At the same time, communities around the globe are beginning to recognise their right to prior informed consent before their lands are opened up to commercial exploration, and are beginning to organise themselves in resistance to these threats. In the U.S, for instance, actions against the Dakota Access pipeline delayed its completion and have already cost the company nearly $100 million. A further delay in the case would add millions of dollars more each month.
Combined to that, the fossil industry often uses illusory promises of progress and development, income-generation and jobs. But Rio de Janeiro, the seat of the auction and Brazil’s largest oil and gas producer, is living proof of the contrary. Currently facing one of the most serious economic and political crises in its recent history, the state has the poorest rate of economic growth in the country, and presents the perfect example of how an industry can bankrupt a city.

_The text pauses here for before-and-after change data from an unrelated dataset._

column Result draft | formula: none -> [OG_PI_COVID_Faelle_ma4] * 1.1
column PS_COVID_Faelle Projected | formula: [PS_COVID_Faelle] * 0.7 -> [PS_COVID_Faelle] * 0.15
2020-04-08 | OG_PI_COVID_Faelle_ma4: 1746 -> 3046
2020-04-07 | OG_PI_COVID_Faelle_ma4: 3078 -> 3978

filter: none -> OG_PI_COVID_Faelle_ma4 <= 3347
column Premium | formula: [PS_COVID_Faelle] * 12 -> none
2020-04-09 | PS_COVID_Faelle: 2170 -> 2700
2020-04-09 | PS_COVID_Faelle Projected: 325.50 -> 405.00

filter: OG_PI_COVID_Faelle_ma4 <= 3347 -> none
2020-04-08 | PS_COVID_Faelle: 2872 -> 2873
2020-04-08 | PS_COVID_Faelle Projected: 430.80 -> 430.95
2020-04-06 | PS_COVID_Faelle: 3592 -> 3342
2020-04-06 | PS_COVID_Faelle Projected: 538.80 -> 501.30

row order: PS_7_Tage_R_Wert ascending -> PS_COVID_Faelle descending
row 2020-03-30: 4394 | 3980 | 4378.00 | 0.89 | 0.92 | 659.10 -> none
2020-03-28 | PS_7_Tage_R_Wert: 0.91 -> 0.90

According to the fishermen leaders present at the auction, the promise of development for the communities that live around the projects did not happen. “We have nothing else left. The fish and shellfish are dying, the mangrove is dying. They are contaminating our rivers, children and we will fight to avoid further destruction and death. Petrobras has promised services and support to fishermen, but they are the only only one winning,” said Silvia Lafayete Pires, member of the Association of Fishermen and Residents of São Miguel, Espírito Santo.
“Brazil has tremendous potential for renewable energies that are environmentally sustainable, socially just and economically viable. The government should focus its attention on attracting investments towards improving this essential and growing sector, and not strengthening an industry that is doomed to failure in a very near future,” concluded Nicole Oliveira.

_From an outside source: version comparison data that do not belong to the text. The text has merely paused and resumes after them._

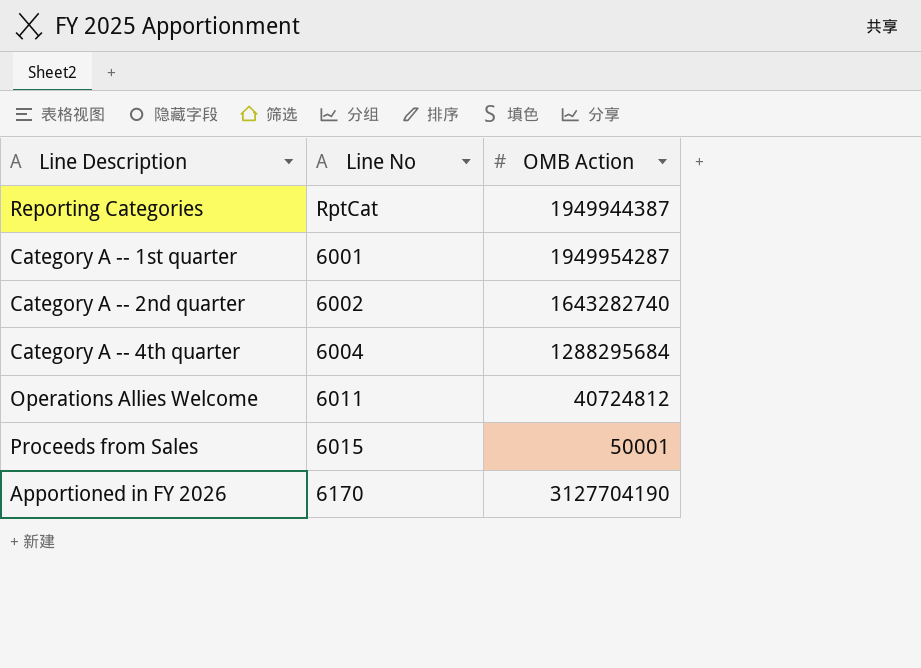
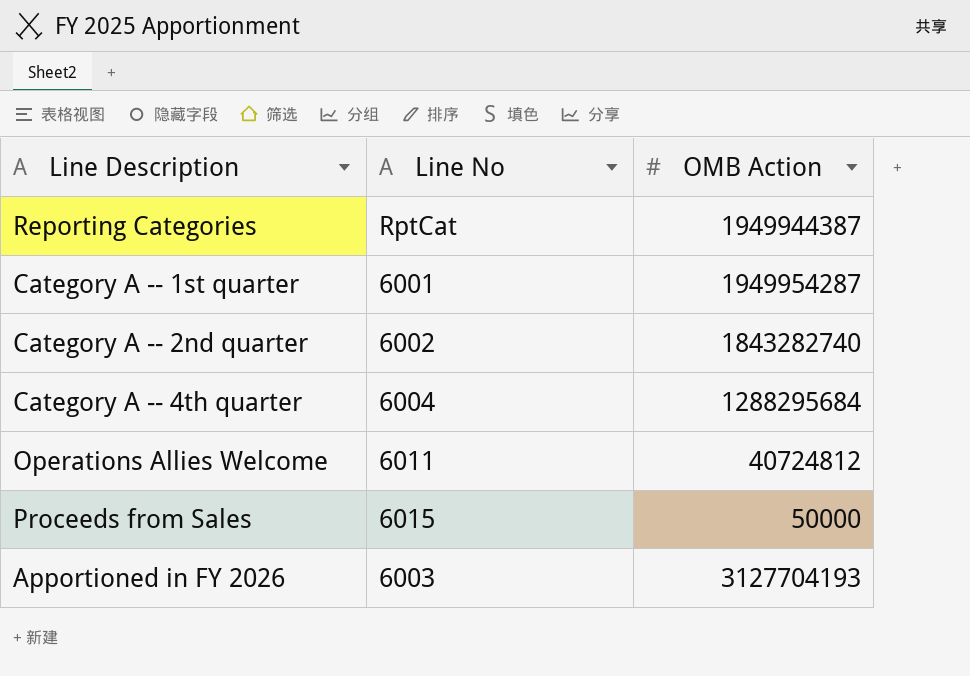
Category A -- 2nd quarter | OMB Action: 1643282740 -> 1843282740
Proceeds from Sales | OMB Action: 50001 -> 50000
Apportioned in FY 2026 | Line No: 6170 -> 6003
Apportioned in FY 2026 | OMB Action: 3127704190 -> 3127704193

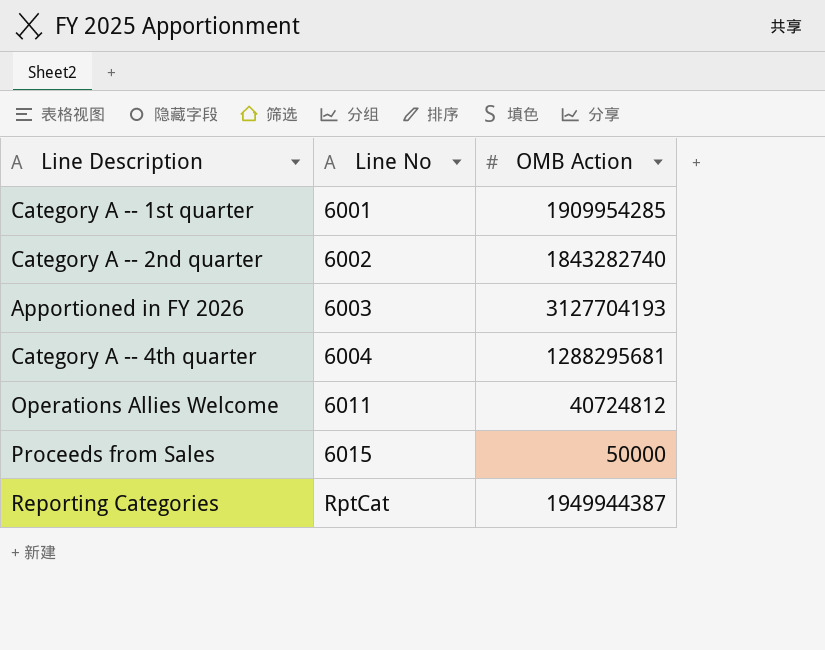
row order: none -> Line No ascending
Category A -- 1st quarter | OMB Action: 1949954287 -> 1909954285
Category A -- 4th quarter | OMB Action: 1288295684 -> 1288295681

We see laws being passed and actions that compromise our well-being within an integral ecology gaining strength. We, as the Catholic Church, as our Pope Francis motivates us in his encyclical letter “Laudato Si”, assume a militant position to say ‘No’ to the destruction and environmental contamination, we say ‘No’ to the exploitation of fossil fuels. We came to Rio to give voice to the Catholic youth who want life in abundance, with our rights to have productive and fertile lands, fresh and clean water, clean and healthy air to breathe.” — Friar Bernardo Luz, Franciscan of the Diocese of Umuarama, Paraná.
Nathalia Clark, communications coordinator from 350.org Brazil and Latin America, [email protected] / +55 61 981605551
Notes to editors:
Of the 36 companies approved to participate, more than 60% are foreign and at least five of them are involved in corruption cases:
- Companies like Shell and ExxonMobil, for example, share cases of illicit schemes involving the Nigerian government.
- ExxonMobil have wilfully omitted knowledge about climate change for more than half a century.
- One of the top executives of Malaysia’s Petronas was arrested on suspicion of overfishing an oil exploration operation.
- Rosneft, a Russian-owned oil company, is under investigation in a case that has prompted the minister of economic development to be arrested.
- Other companies, such as India’s Cairn Energy, are accused of spying for insider information from the government over negotiations with foreign companies interested in investing in India.
- Recent cases, such as the bribe schemes of Petrobras and Queiroz Galvão in Brazil, show how the corruption of the fossil industry is rampant worldwide.